The time points of patient recruitment, intervention, data collection, processing, and follow-up operations are described in Table 1 and study instruments in Sect. 12 about the assessed outcomes. The collected data will be entered into the electronic data system of REDcap.

All testing personnel were trained to collect outcome measures according to relevant guidelines. Furthermore, each tester practised data collecting before initiation.
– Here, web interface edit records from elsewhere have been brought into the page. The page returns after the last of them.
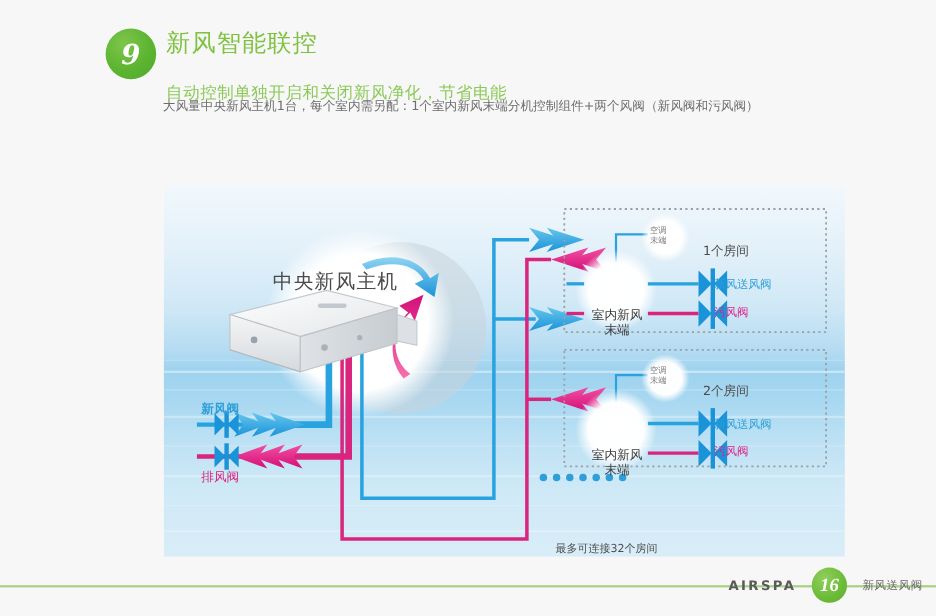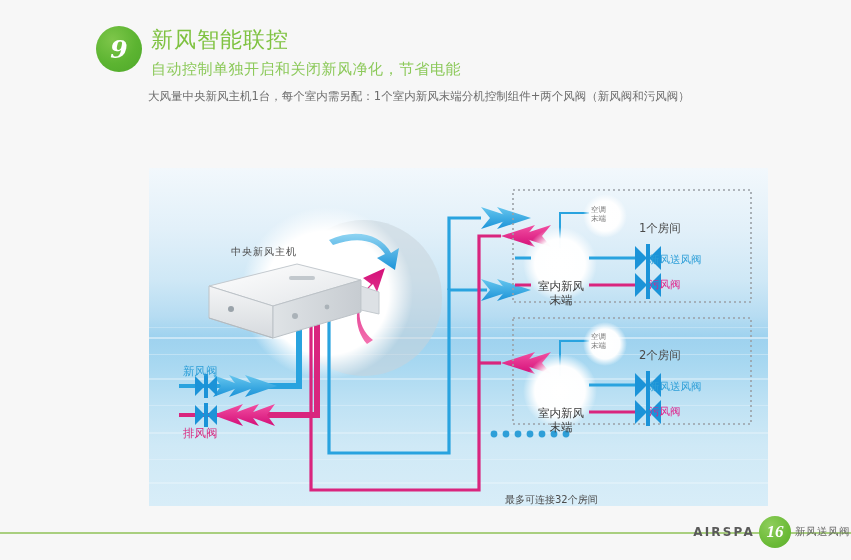"自动控制单独开启和关闭新风净化，节省电能" #sub-title { margin-top: 6px -> 21px }
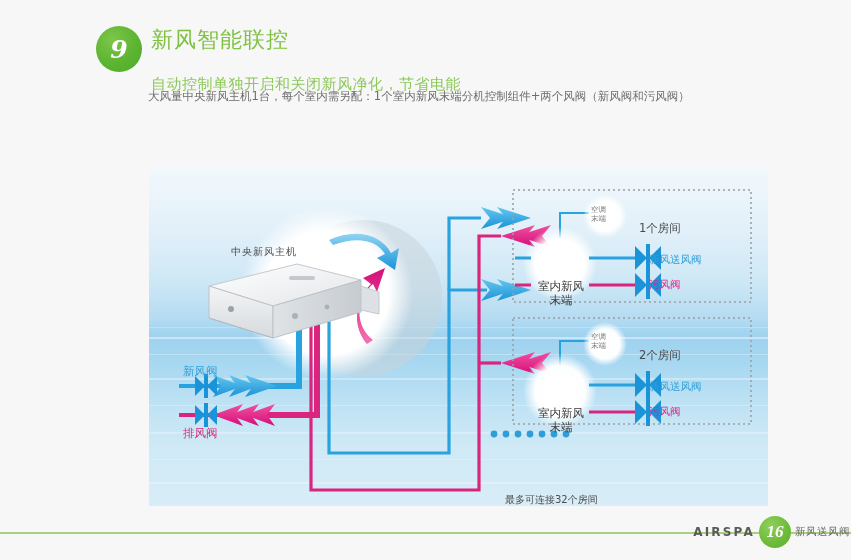"中央新风主机" #lbl-host { font-size: 10px -> 18px; left: 82px -> 99px }
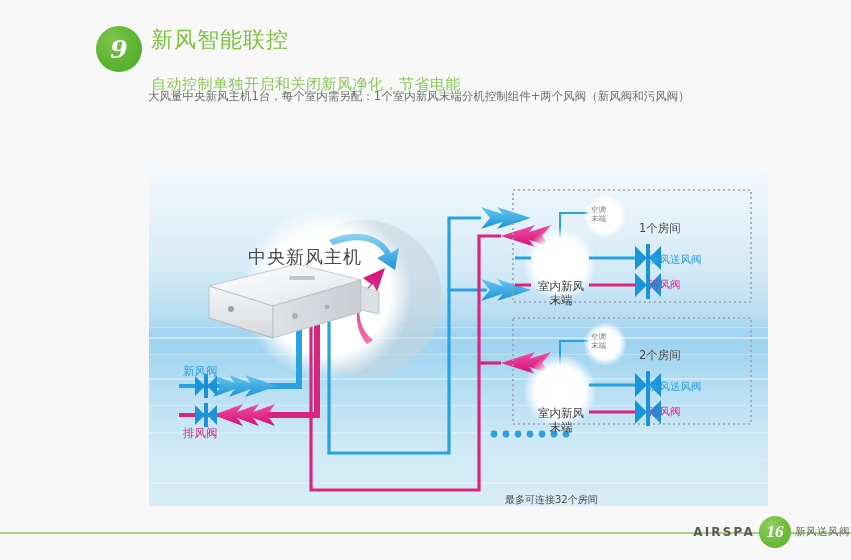"新风阀" #lbl-fresh-valve { font-weight: none -> bold }
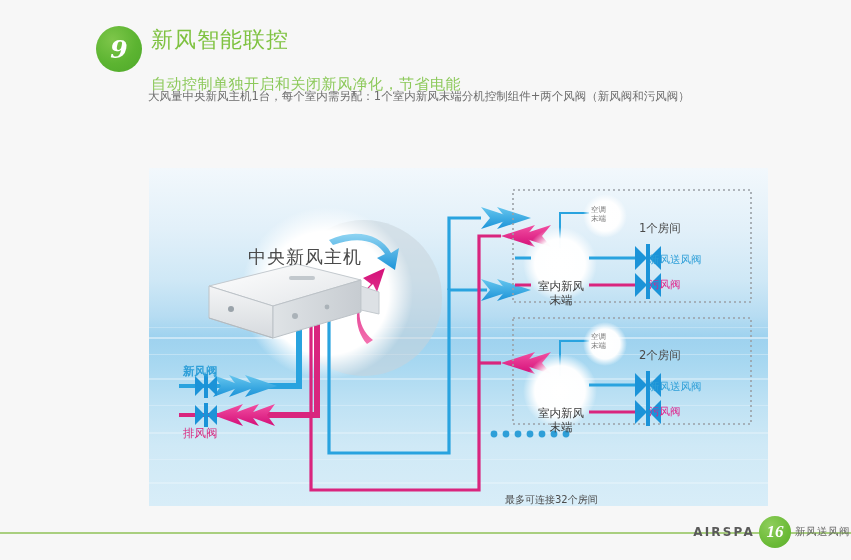"AIRSPA" #footer { gap: 4px -> 14px; right: 1px -> 12px }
Plans to promote participant retention and complete follow-up {18b}

For participant retention and complete follow-up, the research team will make motivational conversations with the patients during their admission and at follow-up home visits to reinforce the importance of the study programme and evaluations. Furthermore, a telephone reminder will be given to each participant the day before follow-up to ensure data collection. Patients who have completed less than three training sessions during their entire admission will only have primary outcome tests performed at discharge and no follow-up.

Data management {19}

In accordance with Danish laws on data protection, study data will be collected and managed using REDCap electronic data capture tools hosted at OPEN, Open Patient data Explorative Network, Odense University Hospital, Region of Southern Denmark (43, 44). REDCap is a secure, web-based software platform designed to support data capture for research studies, providing (1) an intuitive interface for validated data capture; (2) audit trails for tracking data manipulation and export procedures; (3) automated export procedures for seamless data downloads to common statistical packages; and (4) procedures for data integration and interoperability with external sources [39].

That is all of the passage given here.